From the fresh tear, a second creature slithered through.

This one moved low to the ground, its body flowing like a spill of shadow liquid. It had no legs—only rippling tissue that adhered to the pavement, crawling forward by stretching itself like living tar. As it crossed a beam of flickering light, its surface briefly hardened, revealing glimpses of bone-like ridges before melting back into fluid darkness.

People ran.

Some tripped over the broken tiles. Some simply collapsed, paralyzed by the impossibility of what they were seeing. A man stumbled backward into a bench, knocking it over. The metal bench slid several inches uphill, against gravity, pulled by an invisible current drifting from the nearest portal.

Gravity was losing its mind.

A third creature emerged—

this one winged.

Its wings didn't flap.

They vibrated at high frequency, creating a faint high-pitched whine that buzzed in the ears like an electrical fault. The wings themselves were translucent, like insect membranes stretched thin enough to glow. With each vibration, the creature blurred, then reappeared a few feet farther along, teleporting in jerky increments toward the nearest building façade.

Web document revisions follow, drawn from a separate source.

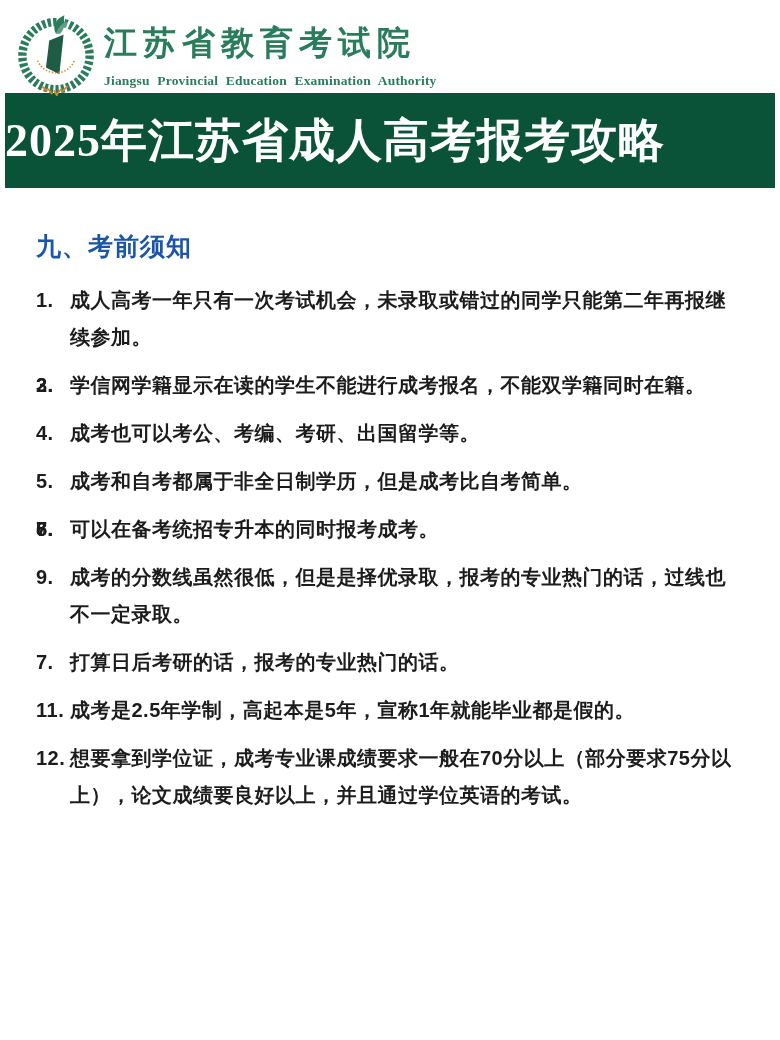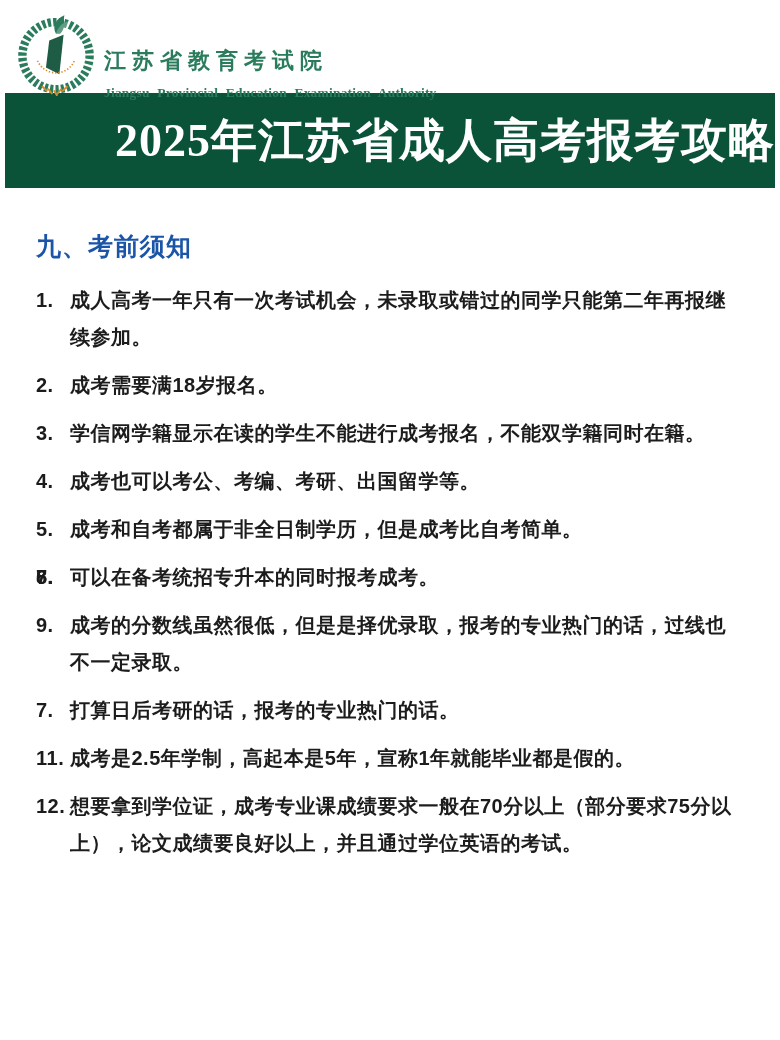--- a/index.html
+++ b/index.html
@@ -37,12 +37,11 @@
   }
   .org-zh {
     color: var(--logo-green, #2b7c5d);
-    font-size: 22px;
+    font-size: 33px;
     font-weight: 700;
     letter-spacing: 6px;
     line-height: 1.1;
     white-space: nowrap;
-    margin-top: 24px;
   }
   .org-en {
     color: var(--logo-green, #2b7c5d);

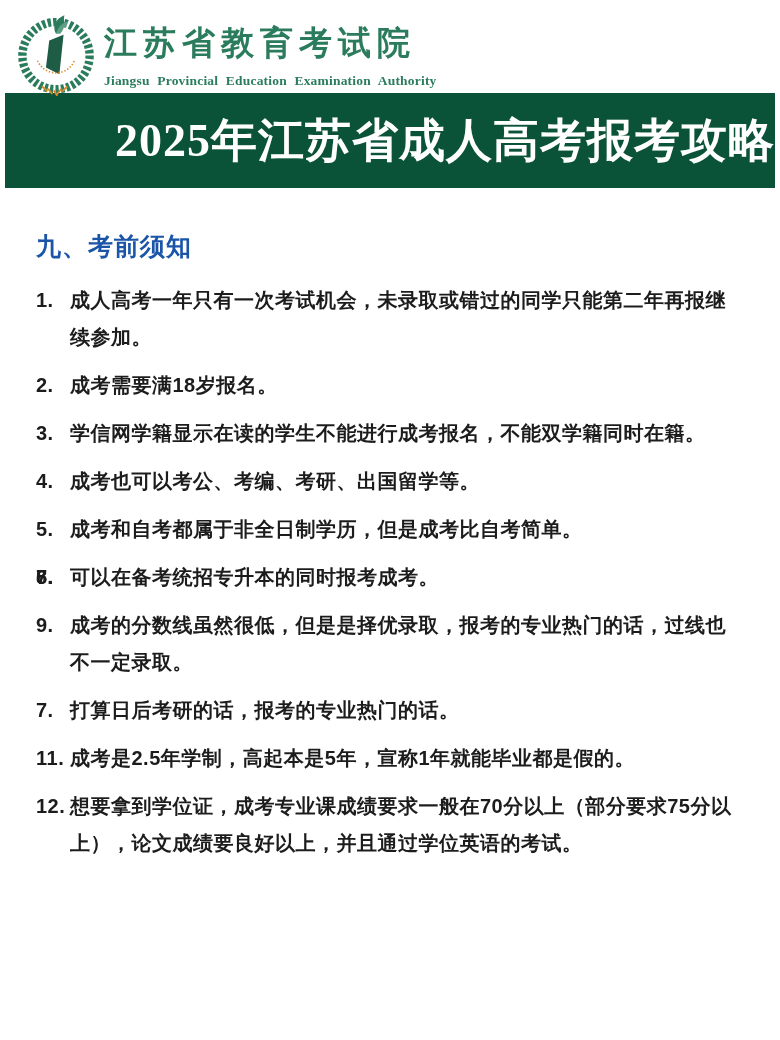--- a/index.html
+++ b/index.html
@@ -61,7 +61,7 @@
     background: var(--banner-green, #0a5238);
     display: flex;
     align-items: center;
-    justify-content: flex-end;
+    justify-content: flex-start;
   }
   .banner-title {
     color: #ffffff;

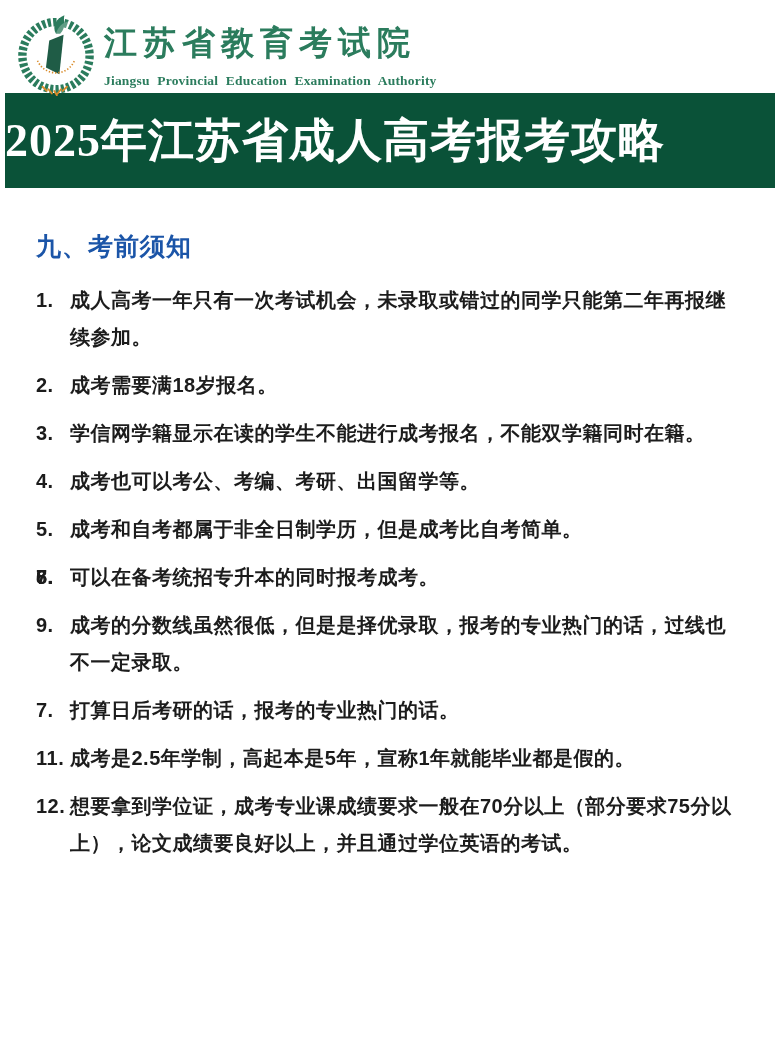--- a/index.html
+++ b/index.html
@@ -146,7 +146,6 @@
       </li>
       <li>
         <span class="item-num">2.</span>
-        <span>成考需要满18岁报名。</span>
       </li>
       <li>
         <span class="item-num">3.</span>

It climbed the vertical surface effortlessly, attaching itself with spined legs that punctured steel like softened clay. It pivoted its head, surveying the street with bright, reflective lenses that scanned left and right in rapid, mechanical ticks.

Farther down the plaza, yet another portal flared—this one unstable, its edges sparking. A jagged, quadrupedal thing hurled itself through immediately, as if fleeing something behind it. Its skin steamed. Smoke rose off its back in tendrils, carrying with it an acrid scent, like burning chemicals. Its movements were frantic, uncoordinated, its eyes wide and reflective—prey reflexes, not predator.

It wasn't attacking.

It was escaping.

But the moment its foot struck Pangia's pavement, the ground shimmered. Energy radiated outward from where it landed, spreading cracks shaped like branching frost.

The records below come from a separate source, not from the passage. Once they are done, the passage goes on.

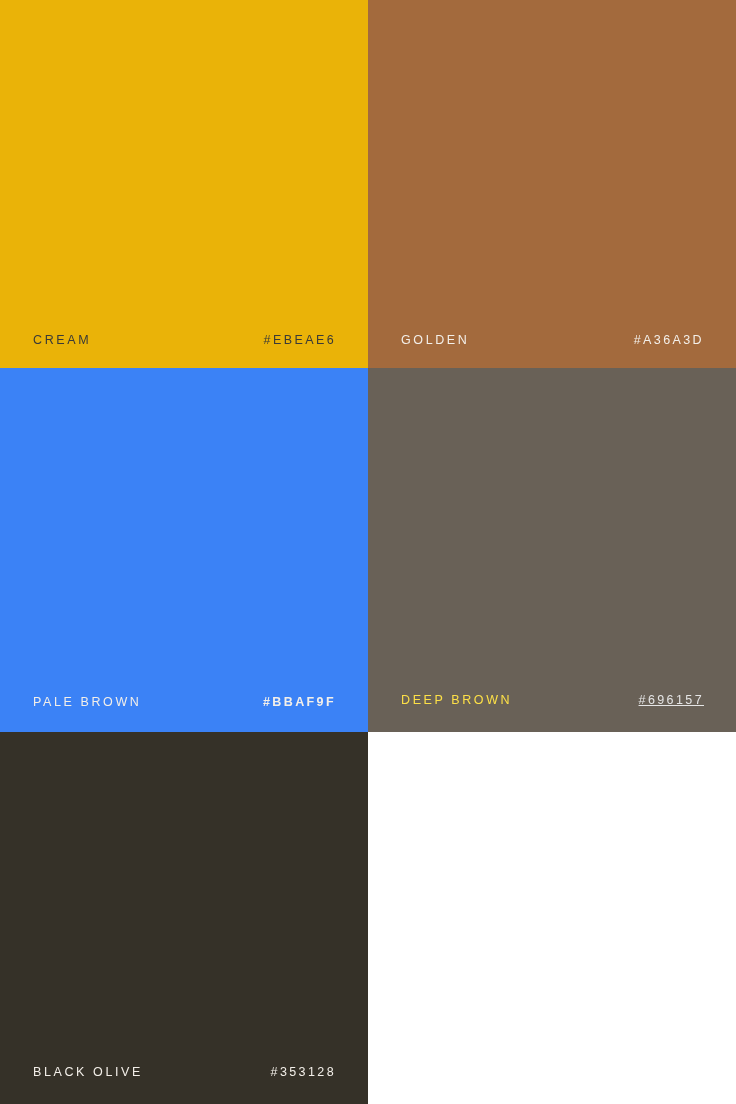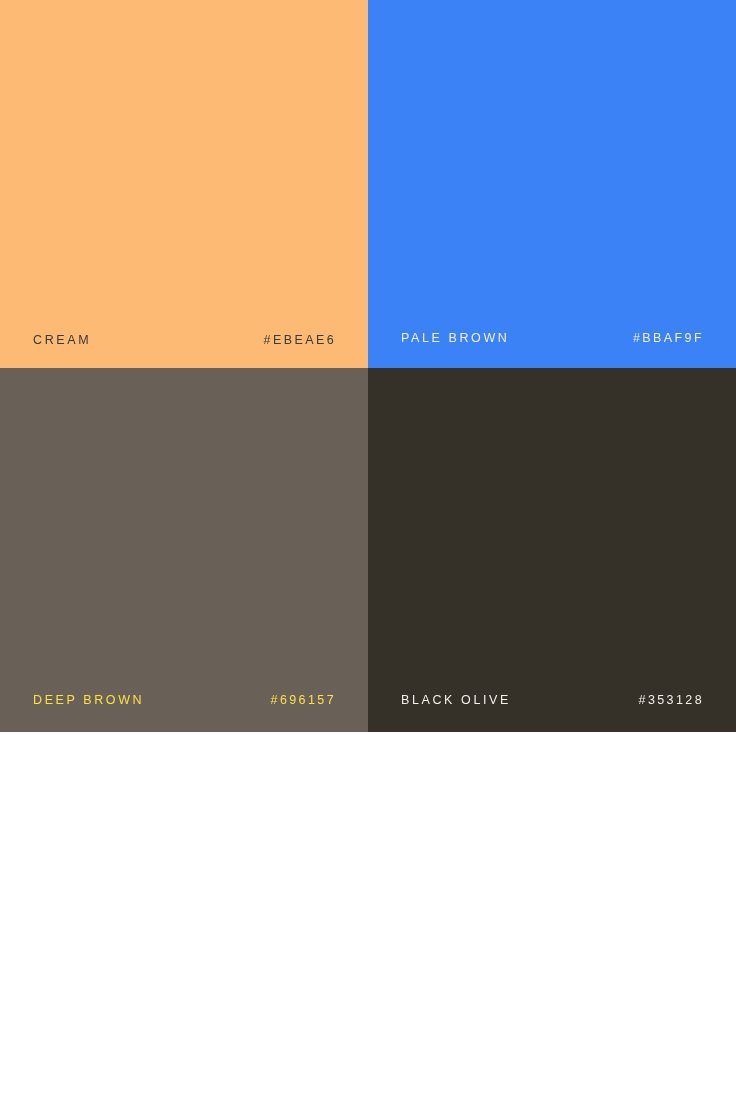--- a/index.html
+++ b/index.html
@@ -76,7 +76,7 @@
 
 <div class="palette">
 
-  <div class="swatch row-1 dark-text" style="background-color: #fdba74;">
+  <div class="swatch row-1 dark-text" style="background-color: #eab308;">
     <div class="swatch-label-row">
       <span class="swatch-name" style="color: rgb(58, 58, 56);">CREAM</span>
       <span class="swatch-hex" style="color: rgb(58, 58, 56);">#EBEAE6</span>

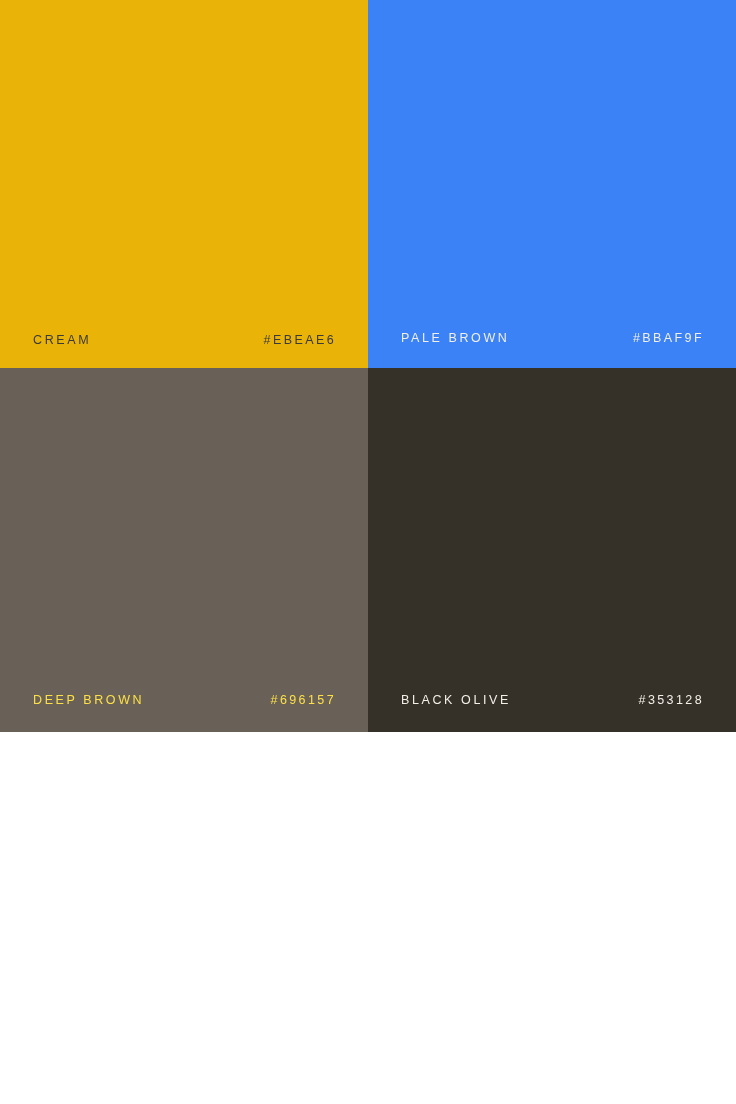--- a/index.html
+++ b/index.html
@@ -83,6 +83,12 @@
     </div>
   </div>
 
+  <div class="swatch row-1" style="background-color: rgb(163, 106, 61);">
+    <div class="swatch-label-row">
+      <span class="swatch-name" style="color: rgb(243, 239, 233);">GOLDEN</span>
+      <span class="swatch-hex" style="color: rgb(243, 239, 233);">#A36A3D</span>
+    </div>
+  </div>
 
   <div class="swatch row-2" style="background-color: #3b82f6;">
     <div class="swatch-label-row">

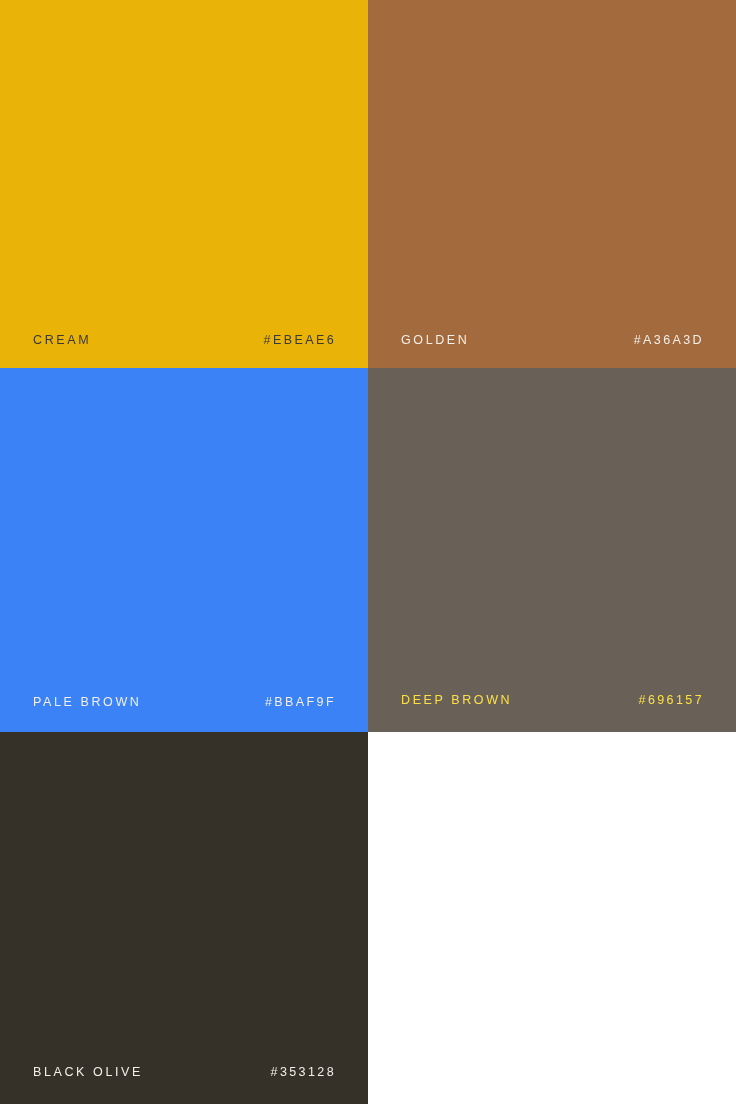--- a/index.html
+++ b/index.html
@@ -93,7 +93,7 @@
   <div class="swatch row-2" style="background-color: #3b82f6;">
     <div class="swatch-label-row">
       <span class="swatch-name" style="color: rgb(243, 239, 233);">PALE BROWN</span>
-      <span class="swatch-hex" style="color: rgb(243, 239, 233);">#BBAF9F</span>
+      <span class="swatch-hex" style="color: rgb(243, 239, 233); font-weight: bold;">#BBAF9F</span>
     </div>
   </div>
 

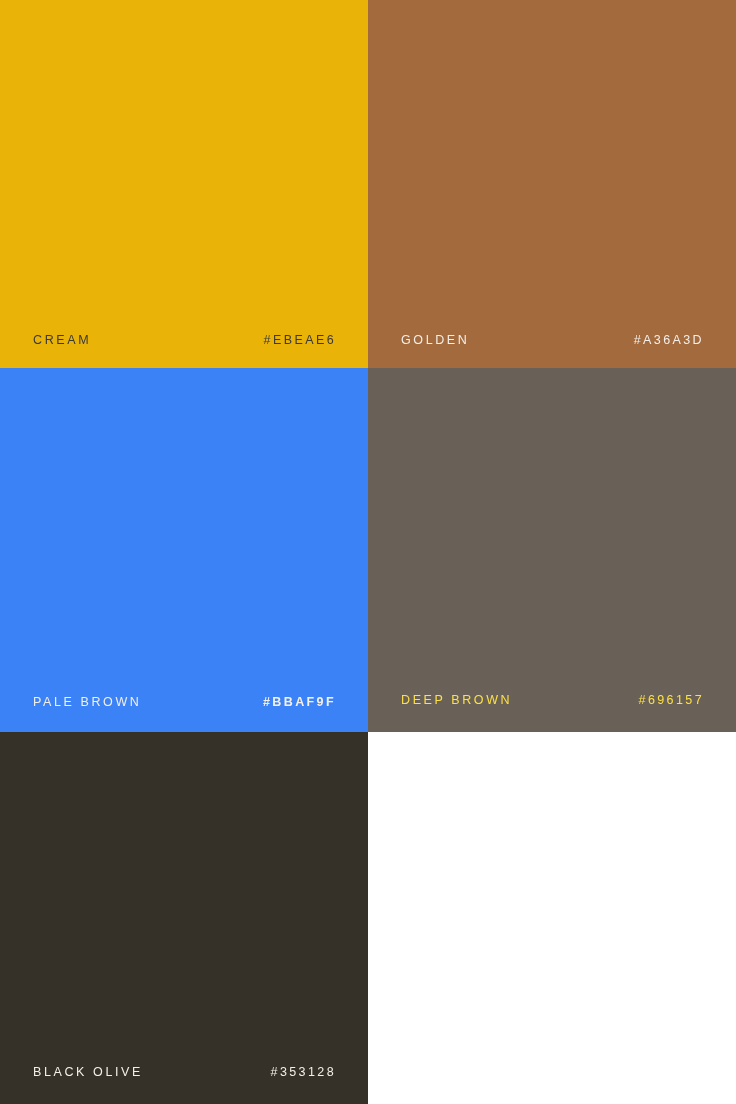--- a/index.html
+++ b/index.html
@@ -101,7 +101,7 @@
   <div class="swatch row-3" style="background-color: rgb(105, 97, 87);">
     <div class="swatch-label-row">
       <span class="swatch-name" style="color: #fde047;">DEEP BROWN</span>
-      <span class="swatch-hex" style="color: #fde047;">#696157</span>
+      <span class="swatch-hex" style="color: #e5e5e5; text-decoration: underline;">#696157</span>
     </div>
   </div>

The unfamiliar energy thickened in the air, creating layers of shimmering distortion. Colors wavered. Sounds stretched and pitched strangely. Even time felt irregular; motions lagged a half-second behind, then snapped forward abruptly, like reality buffering.

A streetlamp unbolted itself from the ground, screws rising upward as if pulled out by magnets. The lamp bent sideways with a metallic groan, collapsing in slow-motion, then accelerating suddenly as one of the creatures brushed past it.

The winged creature clung to the building's glass surface, its lenses reflecting the chaos below. It emitted a series of sharp, stuttered clicks—

a pattern, almost like communication.

The tall, jointed creature from the first portal responded with a low, resonant hum that vibrated the pavement.

And inside the still-open portals, more silhouettes pressed forward—

some massive, some insectlike, some floating like jellyfish made of light.

One silhouette stretched an arm outward.

Another extended multiple limbs.

Another dragged something—

something large.

The humming grew louder.

The air grew heavier.

The portals pulsed with widening hunger as the fabric of Pangia continued to unravel, inch by inch—

—while a faint new sound began to echo across the broken streets.

A soft, distant thrum.

Steady.

Growing.

As if something far larger—far heavier—was approaching from within the deepest part of the largest tear.